1. The theoretical framework of communication

1.3 Pragmatics in the communication theory (Grice, Levinson)

While the former scholars dealing with the theory of communication reflect on more selective issues, such as the elements engaged in communication or its basic means, what Grice primarily does is to turn towards a real communication in discourse. He realizes that in communication the meaning does not exclusively arise from what is expressed by an utterance, but there are some other elements that fundamentally decide about the meaning suggested by the speaker and perceived by the hearer due to their common intention to communicate.

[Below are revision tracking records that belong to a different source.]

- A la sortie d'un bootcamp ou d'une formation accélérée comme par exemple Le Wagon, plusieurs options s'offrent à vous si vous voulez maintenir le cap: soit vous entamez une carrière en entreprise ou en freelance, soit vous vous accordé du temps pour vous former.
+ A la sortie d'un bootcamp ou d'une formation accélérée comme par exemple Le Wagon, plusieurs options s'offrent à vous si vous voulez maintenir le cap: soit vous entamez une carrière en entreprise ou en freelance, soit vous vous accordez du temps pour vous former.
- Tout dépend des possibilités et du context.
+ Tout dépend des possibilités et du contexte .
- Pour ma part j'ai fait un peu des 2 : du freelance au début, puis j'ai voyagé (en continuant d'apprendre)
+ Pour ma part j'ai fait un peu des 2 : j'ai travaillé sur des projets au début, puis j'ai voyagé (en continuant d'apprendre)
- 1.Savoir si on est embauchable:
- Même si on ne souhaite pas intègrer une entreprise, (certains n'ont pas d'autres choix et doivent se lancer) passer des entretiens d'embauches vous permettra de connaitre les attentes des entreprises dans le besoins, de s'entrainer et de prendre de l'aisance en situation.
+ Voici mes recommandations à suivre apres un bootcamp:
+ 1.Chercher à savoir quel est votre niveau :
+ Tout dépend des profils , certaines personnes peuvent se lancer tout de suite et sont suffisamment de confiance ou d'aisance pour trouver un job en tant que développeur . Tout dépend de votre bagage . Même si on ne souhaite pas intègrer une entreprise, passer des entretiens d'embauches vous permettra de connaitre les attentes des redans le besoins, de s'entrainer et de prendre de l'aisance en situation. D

Grice is assured that “The philosophical demand for an ideal language rests on certain assumptions that should not be conceded” (Grice 1975: 41). He believes that what is uttered in a conversation is not necessarily meant. To explain what the meaning really is and how communication works he first introduces a term of an “implicature” (Grice 1975: 43-44). He states that “some implicatures are conventional”, by which he understands some standard ways of behaviour of participants in communication when both, the speaker and the hearer, know what the message really is, disregarding actual words used (Grice 1975: 44-45). The author also introduces the term “conversational implicature”, which he characterizes as “a certain subclass of nonconventional implicatures […], being essentially connected with certain general features of discourse” (Grice 1975: 45). The author eventually defines a conversational implicature in the following way:

A general pattern for the working out of a conversational implicature might he given as follows: ‘He has said that p; there is no reason to suppose that he is not observing the maxims, or at least the CP; he could not be doing this unless he thought that q; he knows (and knows that I know that he knows) that I can see that the supposition that he thinks that q is required; he has done nothing to stop me thinking that q; he intends me to think, or is at least willing to allow me to think, that q; and so he has implicated that q. (Grice 1975: 50)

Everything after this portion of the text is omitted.